Dr. Memoli, who has studied influenza vaccination for years, disagreed, telling Dr. Fauci that research in the field has indicated yearly shots sometimes drive the evolution of influenza.

Vaccinating people who have not been infected with COVID-19, he said, could potentially impact the evolution of the virus that causes COVID-19 in unexpected ways.

“At best what we are doing with mandated mass vaccination does nothing and the variants emerge evading immunity anyway as they would have without the vaccine,” Dr. Memoli wrote. “At worst it drives evolution of the virus in a way that is different from nature and possibly detrimental, prolonging the pandemic or causing more morbidity and mortality than it should.”

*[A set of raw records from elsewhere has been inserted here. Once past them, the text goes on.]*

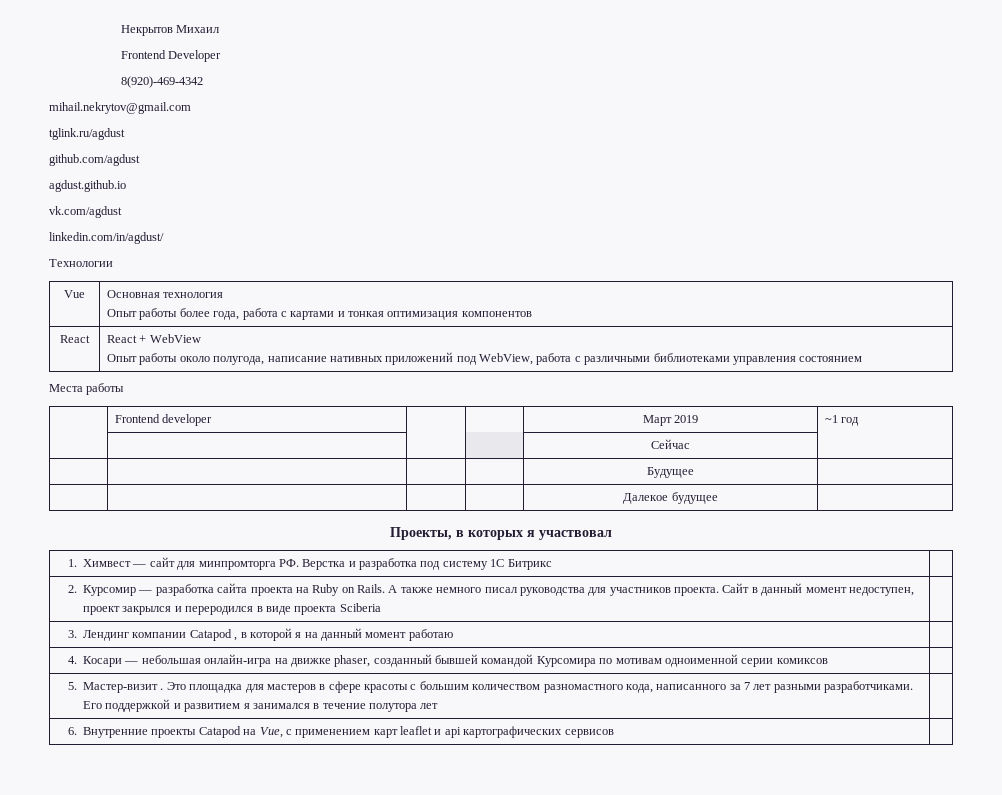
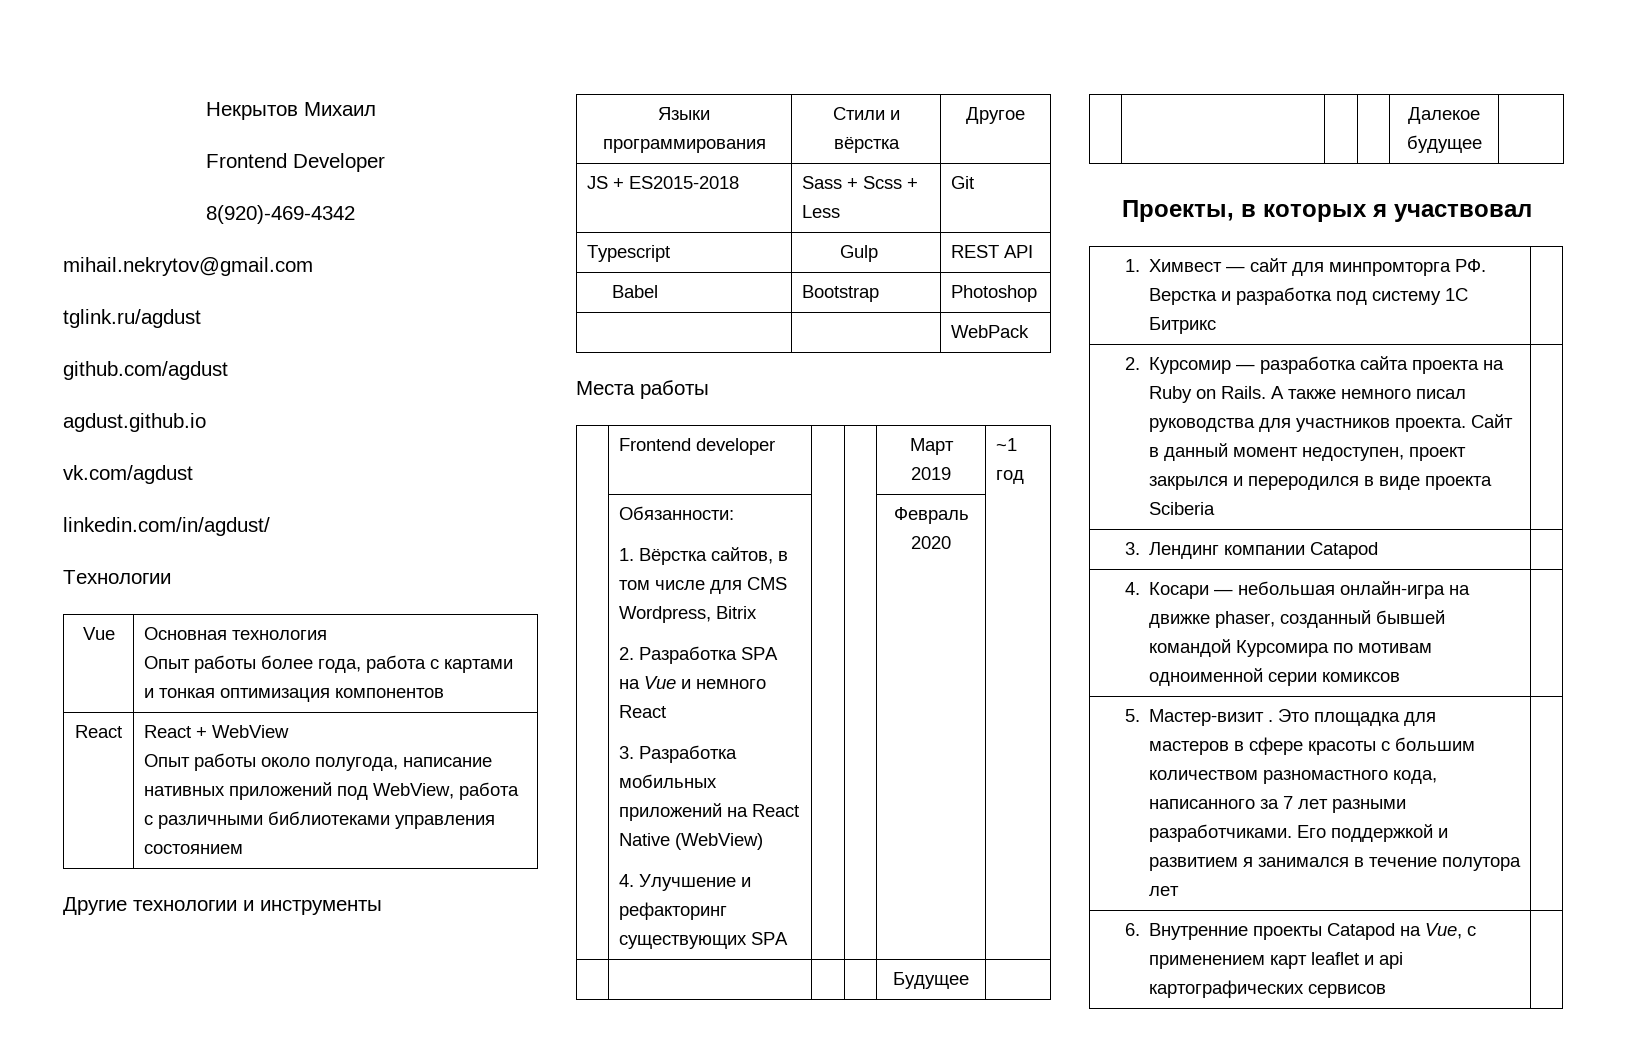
+ Другие технологии и инструменты
+ Языки программирования | Стили и вёрстка | Другое
+ JS + ES2015-2018 | Sass + Scss + Less | Git
+ Typescript | Gulp | REST API
+ Babel | Bootstrap | Photoshop
+ | | WebPack
- | | | | Сейчас |
+ | Обязанности:
+ 1. Вёрстка сайтов, в том числе для CMS Wordpress, Bitrix
+ 2. Разработка SPA на Vue и немного React
+ 3. Разработка мобильных приложений на React Native (WebView)
+ 4. Улучшение и рефакторинг существующих SPA | | | Февраль 2020 |
- 3. Лендинг компании Catapod , в которой я на данный момент работаю |
+ 3. Лендинг компании Catapod |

The vaccination strategy was flawed because it relied on a single antigen, introducing immunity that only lasted for a certain period of time, Dr. Memoli said. When the immunity weakened, the virus was given an opportunity to evolve.

Some other experts, including virologist Geert Vanden Bossche, have offered similar views. Others in the scientific community, such as U.S. Centers for Disease Control and Prevention scientists, say vaccination prevents virus evolution, though the agency has acknowledged it doesn’t have records supporting its position.

Other Messages

Dr. Memoli sent the email to Dr. Fauci and two other top NIAID officials, Drs. Hugh Auchincloss and Clifford Lane. The message was first reported by the Wall Street Journal, though the publication did not publish the message. The Epoch Times obtained the email and 199 other pages of Dr. Memoli’s emails through a Freedom of Information Act request. There were no indications that Dr. Fauci ever responded to Dr. Memoli.

Later in 2021, the NIAID’s parent agency, the U.S. National Institutes of Health (NIH), and all other federal government agencies began requiring COVID-19 vaccination, under direction from President Joe Biden.

In other messages, Dr. Memoli said the mandates were unethical and that he was hopeful legal cases brought against the mandates would ultimately let people “make their own healthcare decisions.”

“I am certainly doing everything in my power to influence that,” he wrote on Nov. 2, 2021, to an unknown recipient. Dr. Memoli also disclosed that both he and his wife had applied for exemptions from the mandates imposed by the NIH and his wife’s employer. While her request had been granted, his had not as of yet, Dr. Memoli said. It’s not clear if it ever was.

According to Dr. Memoli, officials had not gone over the bioethics of the mandates. He wrote to the NIH’s Department of Bioethics, pointing out that the protection from the vaccines waned over time, that the shots can cause serious health issues such as myocarditis, or heart inflammation, and that vaccinated people were just as likely to spread COVID-19 as unvaccinated people.

He cited multiple studies in his emails, including one that found a resurgence of COVID-19 cases in a California health care system despite a high rate of vaccination and another that showed transmission rates were similar among the vaccinated and unvaccinated.

Dr. Memoli said he was “particularly interested in the bioethics of a mandate when the vaccine doesn’t have the ability to stop spread of the disease, which is the purpose of the mandate.”

The message led to Dr. Memoli speaking during an NIH event in December 2021, several weeks after he went public with his concerns about mandating vaccines.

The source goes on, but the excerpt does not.